Exercise data
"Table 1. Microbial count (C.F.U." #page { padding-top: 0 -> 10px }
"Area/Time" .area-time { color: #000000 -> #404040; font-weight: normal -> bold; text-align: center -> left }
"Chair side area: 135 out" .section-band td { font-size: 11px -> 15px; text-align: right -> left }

---

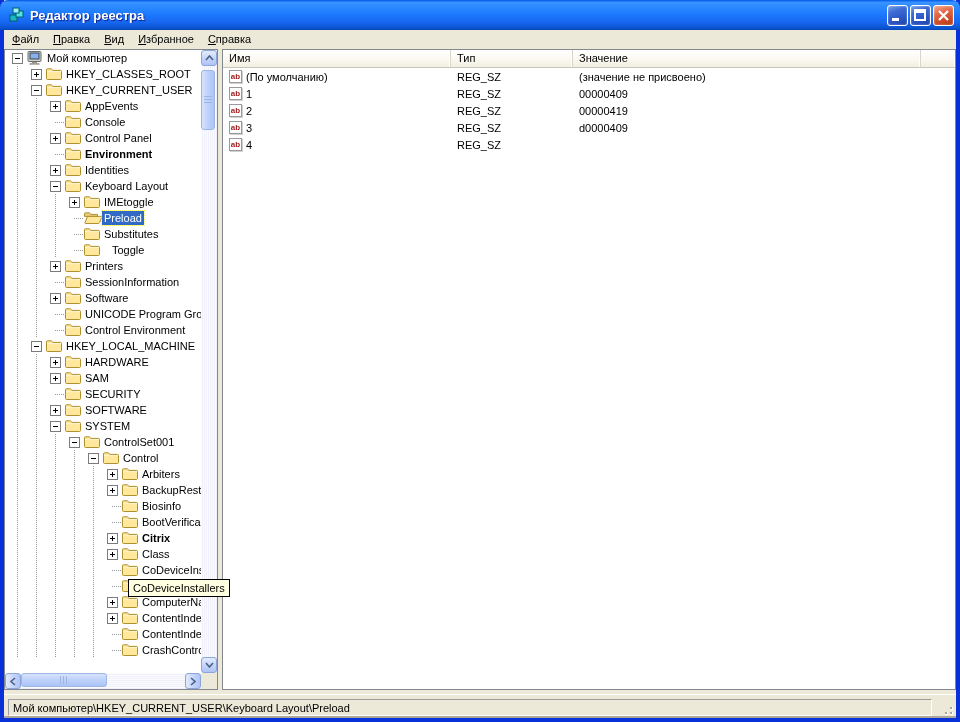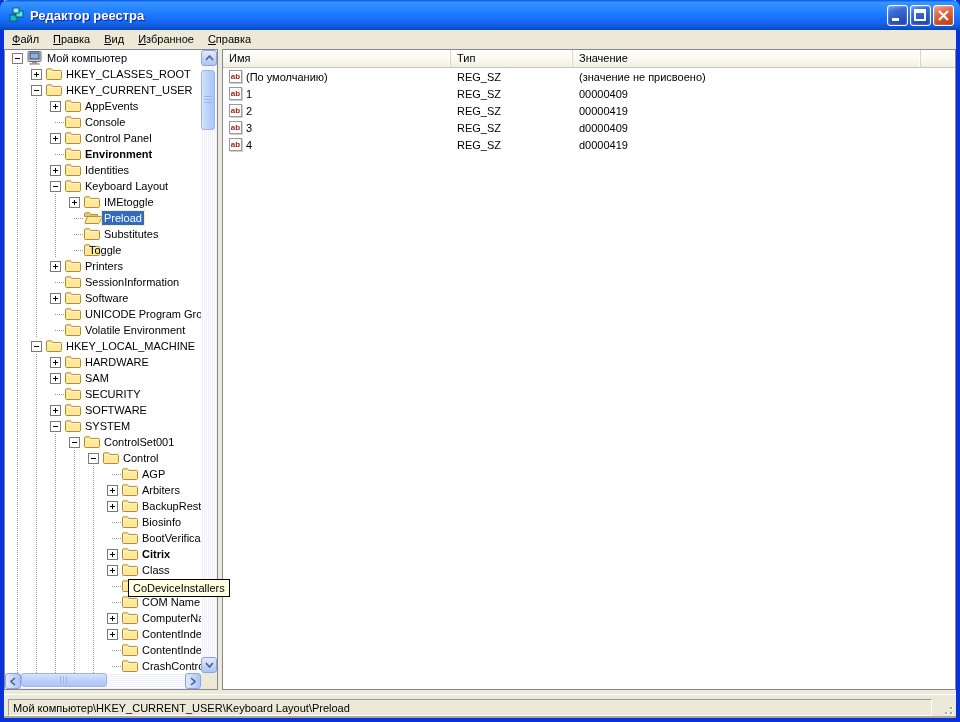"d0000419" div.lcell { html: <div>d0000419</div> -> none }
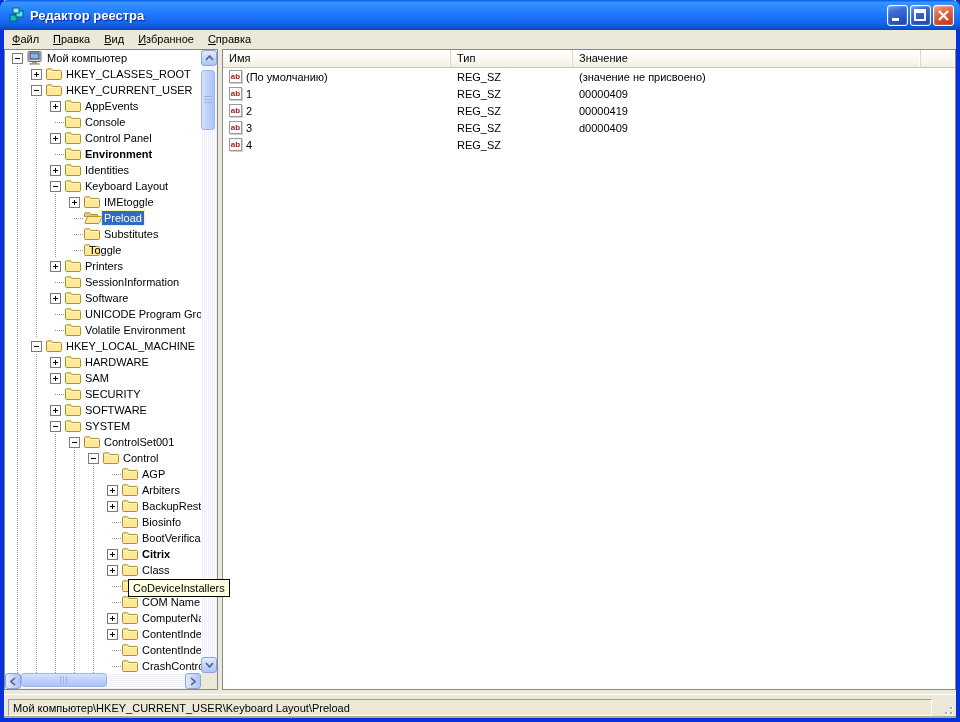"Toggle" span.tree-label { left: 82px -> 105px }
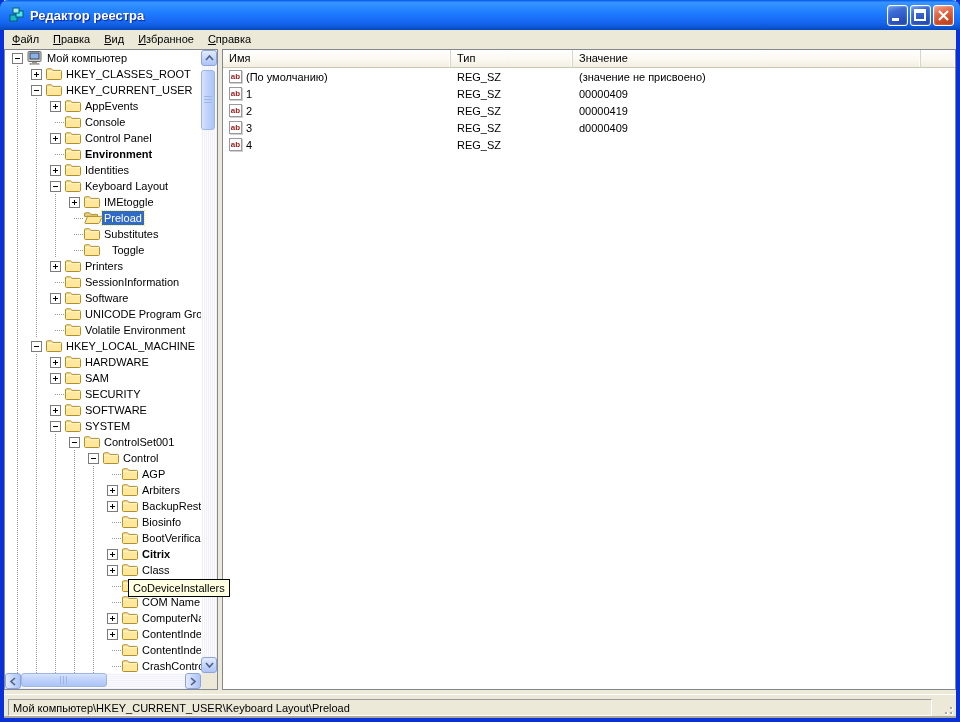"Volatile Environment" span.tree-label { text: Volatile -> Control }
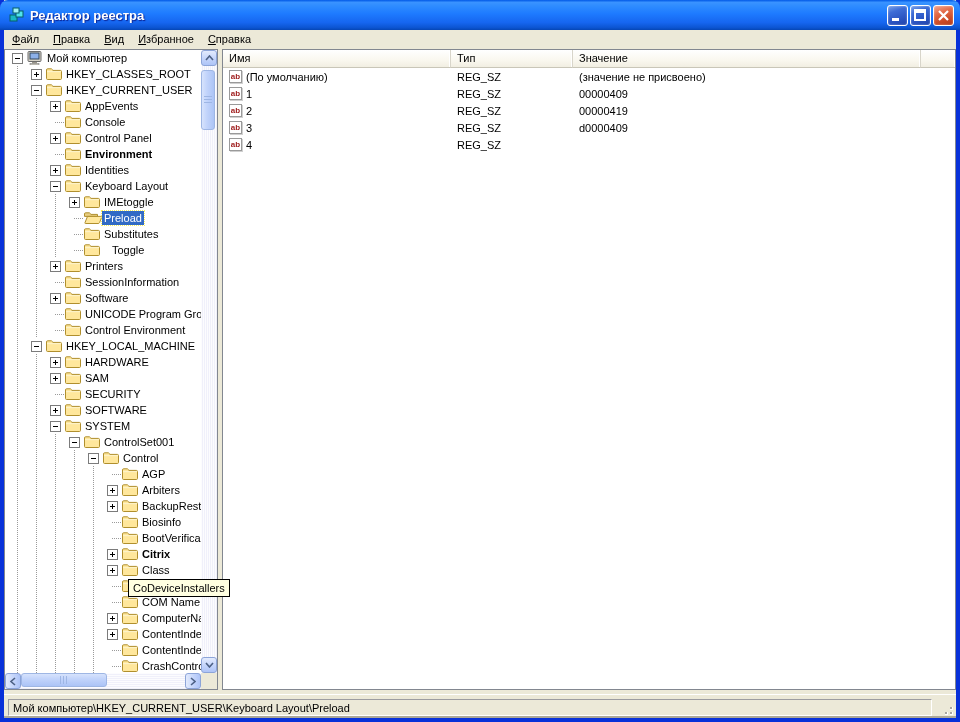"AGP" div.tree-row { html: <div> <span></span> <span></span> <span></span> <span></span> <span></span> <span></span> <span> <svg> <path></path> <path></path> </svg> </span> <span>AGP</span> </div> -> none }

Problem description
When you find a line in the records that contains the word "align", copy it.

Worked solution
"Area/Time" .area-time { color: #000000 -> #404040; font-weight: normal -> bold; text-align: center -> left }
"Chair side area: 135 out" .section-band td { font-size: 11px -> 15px; text-align: right -> left }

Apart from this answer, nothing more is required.